Mais derrière les proclamations des leaders européens, on ne peut ignorer les tensions qui ont agité le sommet. Dès le début, deux camps se sont opposés :  celui des pays dits « frugaux » avec les Pays-Bas, le Danemark, l’Autriche, la Suède et la Finlande et celui des nations appelées, avec un mépris certains, « le Club Med » composé de l‘Italie, l’Espagne, mais aussi de la France.

Avant de conclure l’accord, le weekend avait été très agité à Bruxelles. Le couple franco-allemand avait proposé un plan de relance qui prévoyait 500 milliards de subventions – dont 325 milliards directement alloués aux gouvernements pour financer leurs plans nationaux – et une possibilité de prêts de 250 milliards. Mais cette proposition n’a manifestement pas plu au clan des pays « frugaux » qui souhaitaient limiter les aides à 350 milliards.

Comme rapporté par plusieurs médias étrangers, le président de la République Emmanuel Macron « aurait tapé du poing sur la table ». Selon Le Figaro, le chef de l’Etat serait « sorti de ses gonds ». La chancelière allemande Angela Merkel a affirmé, toujours lundi matin, qu’un « pas en avant » avait été fait dimanche dans la nuit. Elle a également admis que les «discussions étaient incroyablement difficiles et qu’elles continueraient aujourd’hui».

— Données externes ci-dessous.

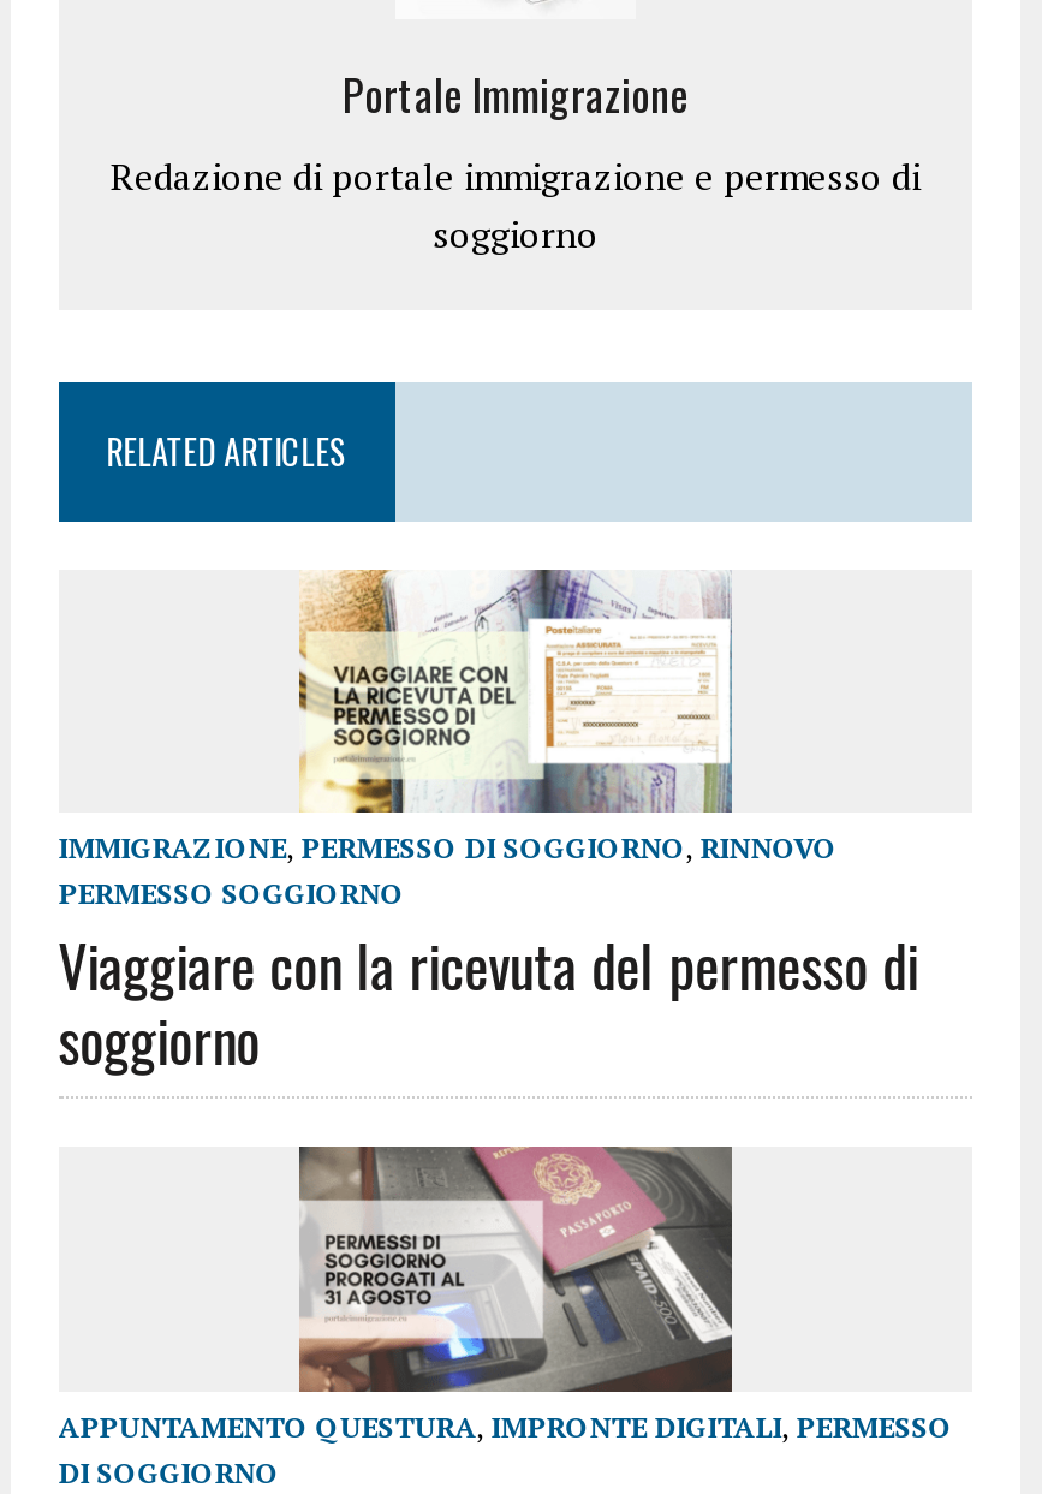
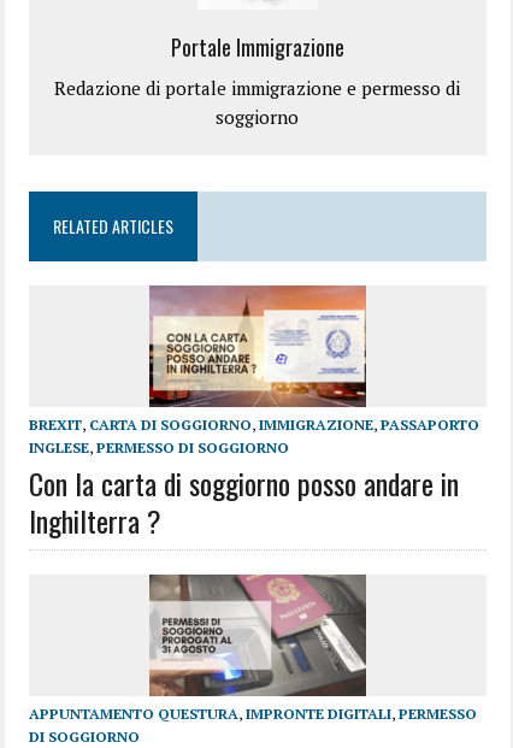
[58,570,918,1083] [image] | IMMIGRAZIONE, PERMESSO DI SOGGIORNO, RINNOVO | PERMESSO SOGGIORNO | Viaggiare con la ricevuta del permesso di | soggiorno -> [28,284,479,542] [image] | BREXIT, CARTA DI SOGGIORNO, IMMIGRAZIONE, PASSAPORTO | INGLESE, PERMESSO DI SOGGIORNO | Con la carta di soggiorno posso andare in | Inghilterra ?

L’accord trouvé lundi dans la nuit impose que les prêts devront être remboursés par chaque Etat emprunteur. Mais l’octroi de ces prêts dépendra du jugement des pays membres. Chacun d’entre eux devra rédiger des plans de relance nationaux. Les gouvernements devront expliquer leurs projets de réformes et d’investissement pour la période 2021-2023. Puis, la Commission européenne évaluera ces plans mais leur validation sera effective avec l’accord d’une majorité de pays membres. Pour y parvenir, il faudra rassembler 55% de pays membres de l’UE et 65% de la population globale de l’Union européenne.

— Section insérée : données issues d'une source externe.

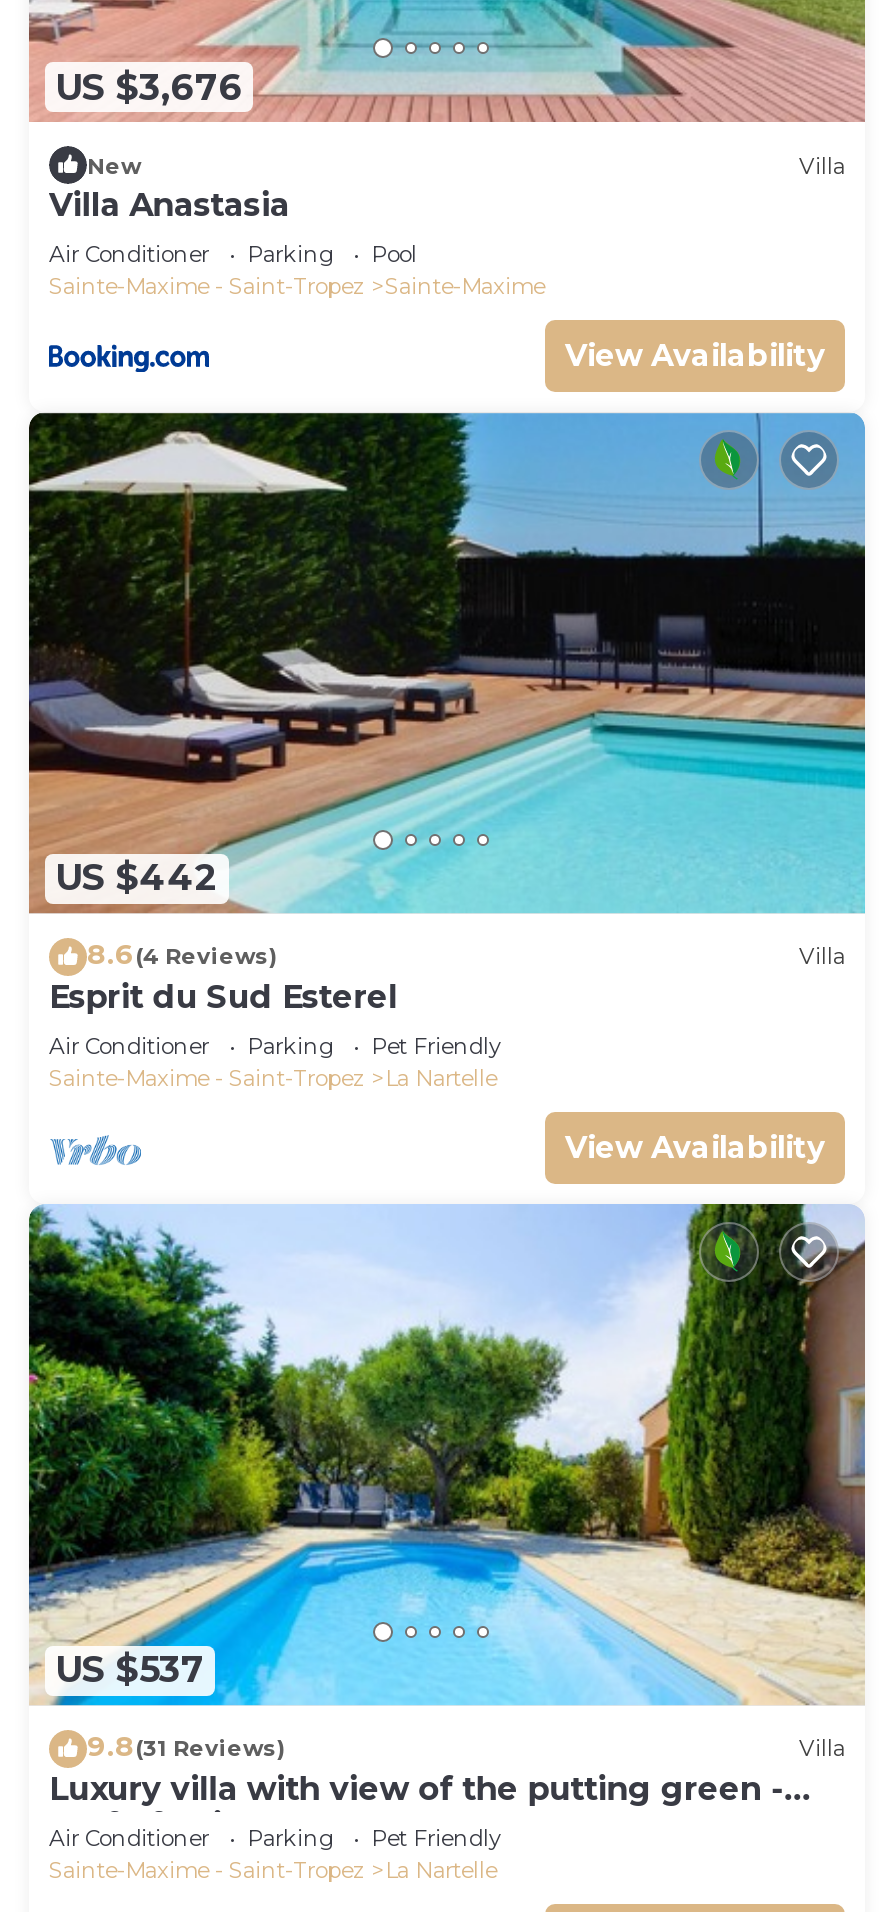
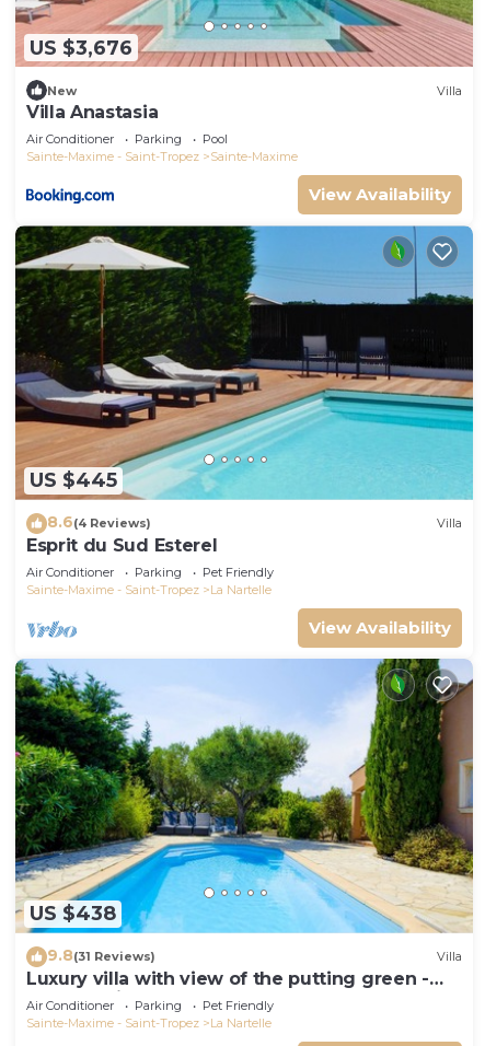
[55,857,219,901] US $442 -> [30,469,117,493] US $445
[55,1649,205,1693] US $537 -> [30,902,116,926] US $438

Compte tenu des tensions de ces derniers jours ainsi que l’insensibilité montrée, lors de la crise sanitaire, par les pays du nord de l’Europe, vis-à-vis de ceux du sud, il y a fort à parier qu’il ne sera pas simple d’obtenir une majorité. De plus, si un gouvernement est obligé de détailler ses plans de réforme et d’investissement, on risque de voir partir un nouveau pan de la souveraineté nationale sans une contrepartie démocratique. Imaginons que la France est contrainte de demander un prêt à ses partenaires UE, dans l’optique de ce « droit de regard », 15 pays représentant un peu plus de 260 millions de citoyens de l’Union, pourraient demander à Paris d’adopter, par exemple, une reforme des retraites plus rigide, pour obtenir un prêt.

La représentation démocratique des citoyens de chaque pays en sortirait très affaiblie. D’une part parce que les gouvernements actuels n’ont pas consulté  leurs concitoyens sur ce transfert de souveraineté, de l’autre parce la politique économique française, doit être décidée par les gouvernements élus par 15 autres peuples, le compte n’y est pas. Chaque pays pourrait néamoins saisir le président du Conseil s’il estimait être lésé. Mais le problème de la représentativité reste entier.

 

 


(photo à la une : le monument à l’euro par Mauro Sbicego / Unsplash)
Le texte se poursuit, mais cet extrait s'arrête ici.